Como un ejemplo de la “anti-España”, la revolución sólo podía vencerse por la fuerza de las armas. Por eso, debía iniciarse una “revolución auténtica y salvadora para España”, es decir, según la concepción de la derecha más radical.

En definitiva, consideraban que la Revolución de Octubre había sido superada por la determinación del Ejército, que actuó de forma rápida y contundente, y no por la eficacia de las instituciones democráticas republicanas. Así, el ejército se convirtió en la “columna vertebral de la Patria” (según José Calvo Sotelo), y suponía la última garantía, la reserva del tradicionalismo, frente al cambio revolucionario.

Además, se llevó a cabo otra represión, de tipo social y económico. El 3 de diciembre se aprobaba el Decreto de Rescisión de Contratos Individuales, aplicado a la huelga general de octubre. Los empresarios se aprovecharon para realizar despidos masivos. En agosto de 1935, el gobierno tuvo que recordar a los empresarios que los nuevos contratos debían respetar las condiciones de trabajo anteriores.

La memoria de octubre de 1934

La Revolución de Octubre en Asturias evidenció que era posible una alternativa real al capitalismo, y que la habían tenido al alcance de la mano, a través de la huelga general revolucionaria. La revolución tuvo una intención transformadora de la sociedad que se pretendía implantar. Y es uno de los símbolos más destacados de aquella revolución.

Los hechos de octubre de 1934 aún son, en la España democrática, algo que no están presentes en una sociedad desmemoriada y desconectada con las luchas que llevaron a cabo las generaciones anteriores.

Ese desconocimiento no es casual. En mayor medida que la Guerra Civil o la dictadura franquista, la revolución de Asturias aún está ausente de la memoria social e histórica de España. La Guerra Civil y la represión, la dictadura y la Transición, ocultaron lo que sucedió en Asturias, lo que fue el último levantamiento obrero insurreccional de la historia española. La carencia o la pérdida de testimonios orales o escritos de ese período, conlleva una dificultad a la hora de enjuiciar y recordar ciertos hechos. Este vacío nos ha privado de una gran fuente de información, tan necesaria para las nuevas generaciones. También se han perdido los testimonios de los principales protagonistas. Estos documentos hubieran aportado detalles que enriquecerían nuestra memoria.

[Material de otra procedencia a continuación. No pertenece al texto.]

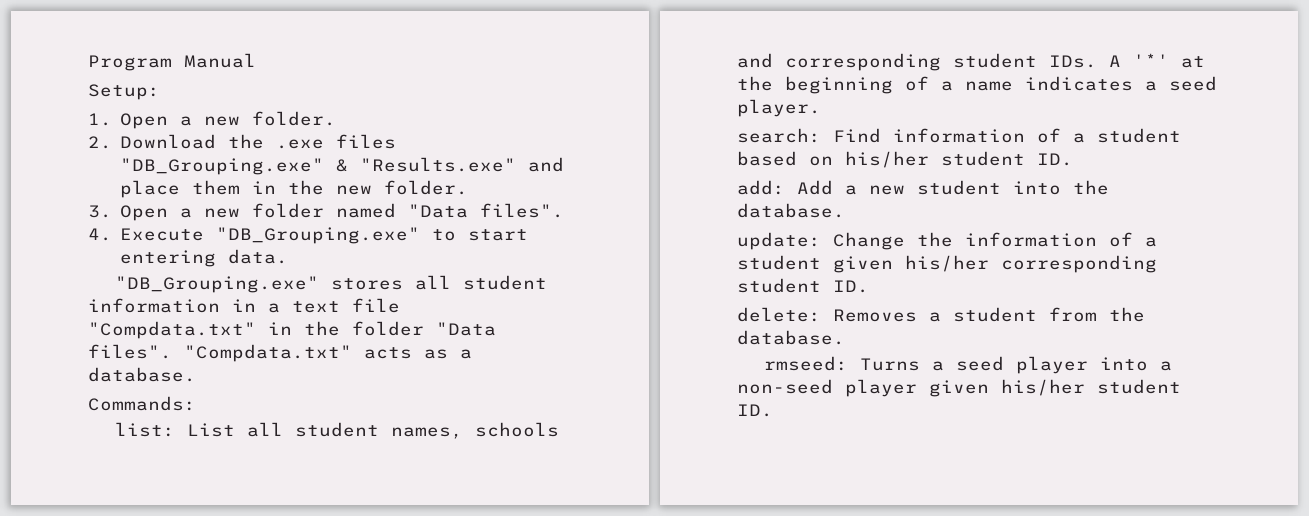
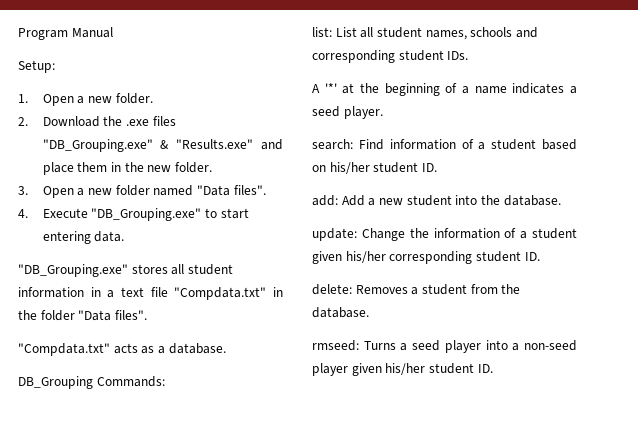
- "DB_Grouping.exe" stores all student information in a text file "Compdata.txt" in the folder "Data files". "Compdata.txt" acts as a database.
+ "DB_Grouping.exe" stores all student information in a text file "Compdata.txt" in the folder "Data files".
+ "Compdata.txt" acts as a database.
- Commands:
+ DB_Grouping Commands:
- list: List all student names, schools and corresponding student IDs. A '*' at the beginning of a name indicates a seed player.
+ list: List all student names, schools and corresponding student IDs.
+ A '*' at the beginning of a name indicates a seed player.

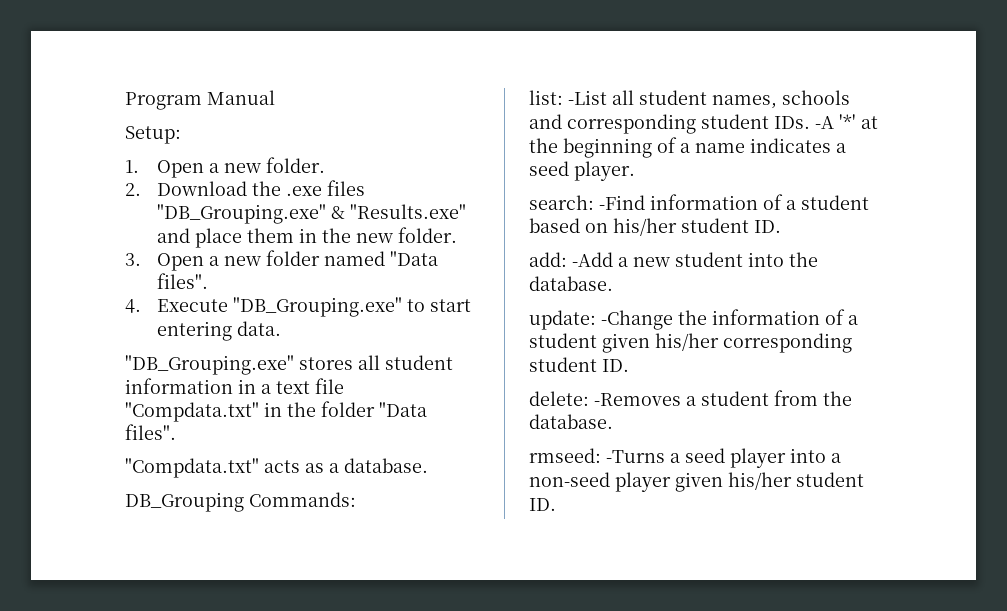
- list: List all student names, schools and corresponding student IDs.
- A '*' at the beginning of a name indicates a seed player.
+ list: -List all student names, schools and corresponding student IDs. -A '*' at the beginning of a name indicates a seed player.
- search: Find information of a student based on his/her student ID.
+ search: -Find information of a student based on his/her student ID.
- add: Add a new student into the database.
+ add: -Add a new student into the database.
- update: Change the information of a student given his/her corresponding student ID.
+ update: -Change the information of a student given his/her corresponding student ID.
- delete: Removes a student from the database.
+ delete: -Removes a student from the database.
- rmseed: Turns a seed player into a non-seed player given his/her student ID.
+ rmseed: -Turns a seed player into a non-seed player given his/her student ID.

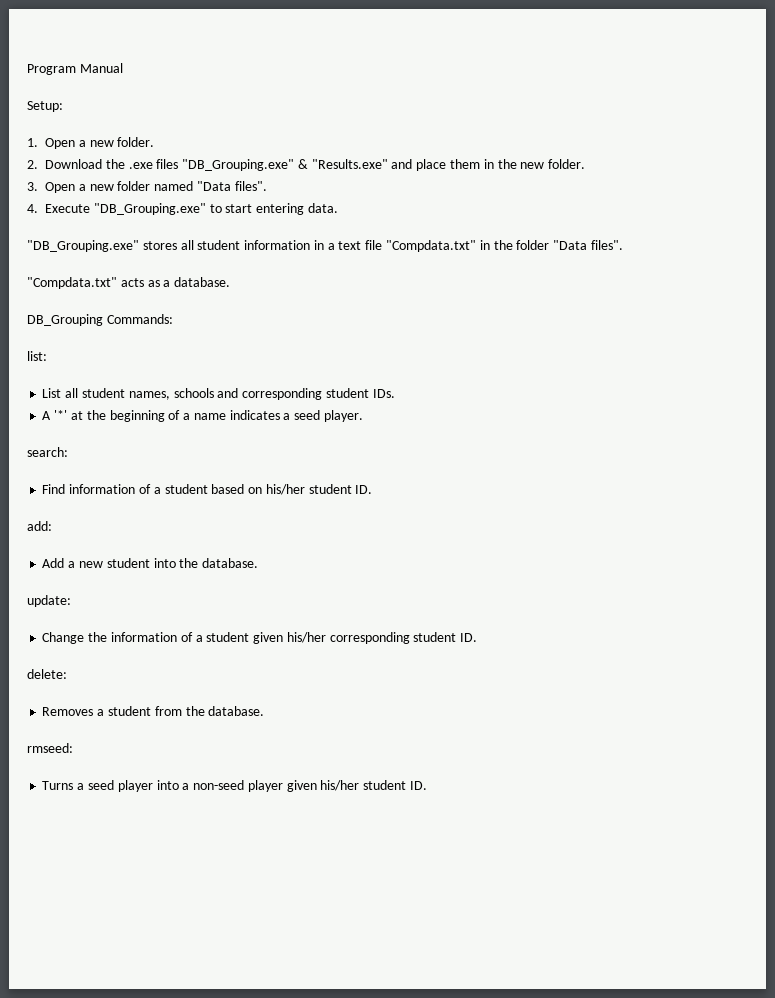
- list: -List all student names, schools and corresponding student IDs. -A '*' at the beginning of a name indicates a seed player.
+ list:
+ List all student names, schools and corresponding student IDs.
+ A '*' at the beginning of a name indicates a seed player.
- search: -Find information of a student based on his/her student ID.
+ search:
+ Find information of a student based on his/her student ID.
- add: -Add a new student into the database.
+ add:
+ Add a new student into the database.
- update: -Change the information of a student given his/her corresponding student ID.
+ update:
+ Change the information of a student given his/her corresponding student ID.
- delete: -Removes a student from the database.
+ delete:
+ Removes a student from the database.
- rmseed: -Turns a seed player into a non-seed player given his/her student ID.
+ rmseed:
+ Turns a seed player into a non-seed player given his/her student ID.

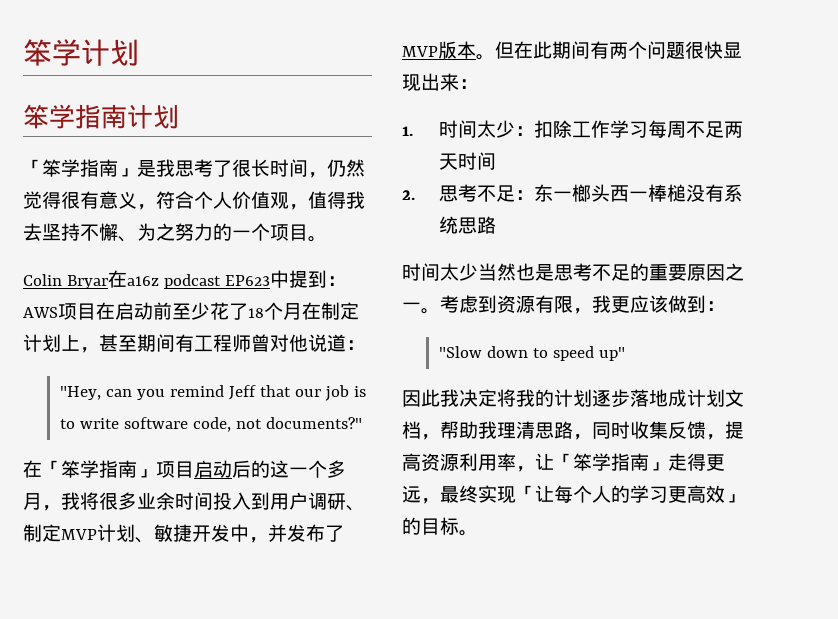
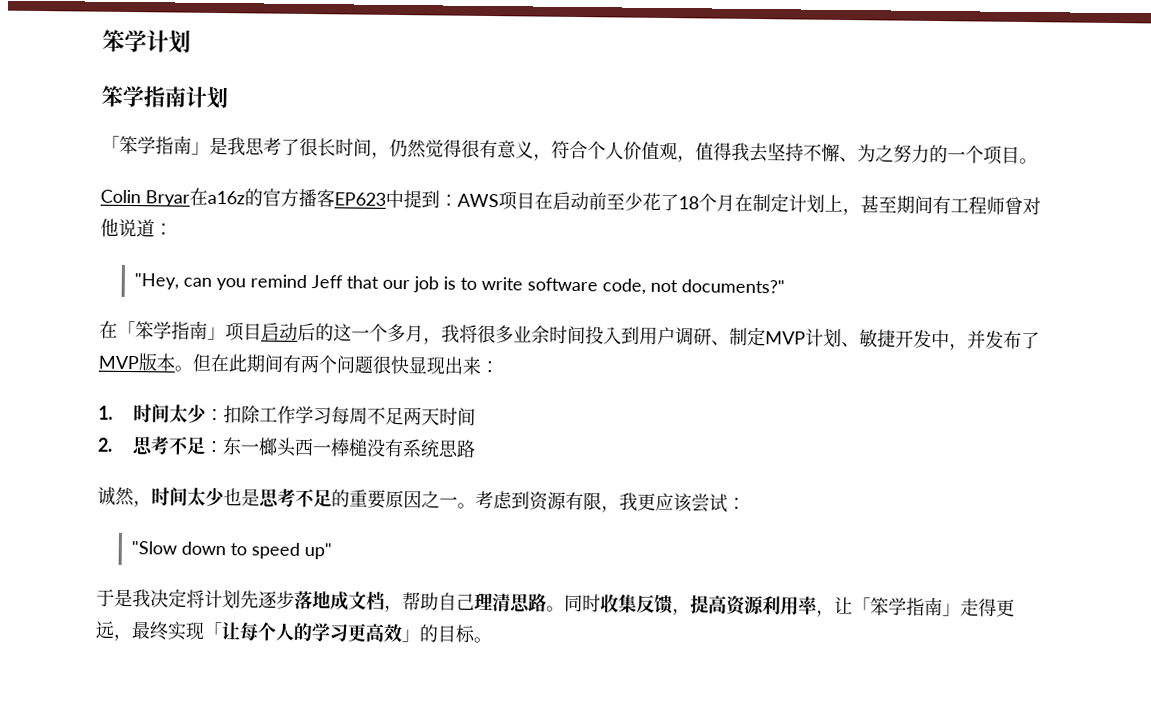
- Colin Bryar在a16z podcast EP623中提到：AWS项目在启动前至少花了18个月在制定计划上，甚至期间有工程师曾对他说道：
+ Colin Bryar在a16z的官方播客EP623中提到：AWS项目在启动前至少花了18个月在制定计划上，甚至期间有工程师曾对他说道：
- 时间太少当然也是思考不足的重要原因之一。
+ 诚然，时间太少也是思考不足的重要原因之一。
- 考虑到资源有限，我更应该做到：
+ 考虑到资源有限，我更应该尝试：
- 因此我决定将我的计划逐步落地成计划文档，帮助我理清思路，同时收集反馈，提高资源利用率，让「笨学指南」走得更远，最终实现「让每个人的学习更高效」的目标。
+ 于是我决定将计划先逐步落地成文档，帮助自己理清思路。同时收集反馈，提高资源利用率，让「笨学指南」走得更远，最终实现「让每个人的学习更高效」的目标。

Los homenajes que, cada año, por estas fechas, recuerdan los hechos revolucionarios toman la forma de pequeños actos conmemorativos y mesas redondas que, muchas veces, no tienen repercusiones más allá del ámbito local en el que se realizan.

Aunque se reconoce la enorme importancia de la Revolución de Octubre en la posterior Guerra Civil, la historiografía más reciente ha descartado que los hechos de Asturias se puedan considerar como el “preludio” del conflicto de 1936. Esta idea ha sido fomentada desde la derecha, para justificar que fue la izquierda la que inició la Guerra Civil, en una interpretación torticera de la historia.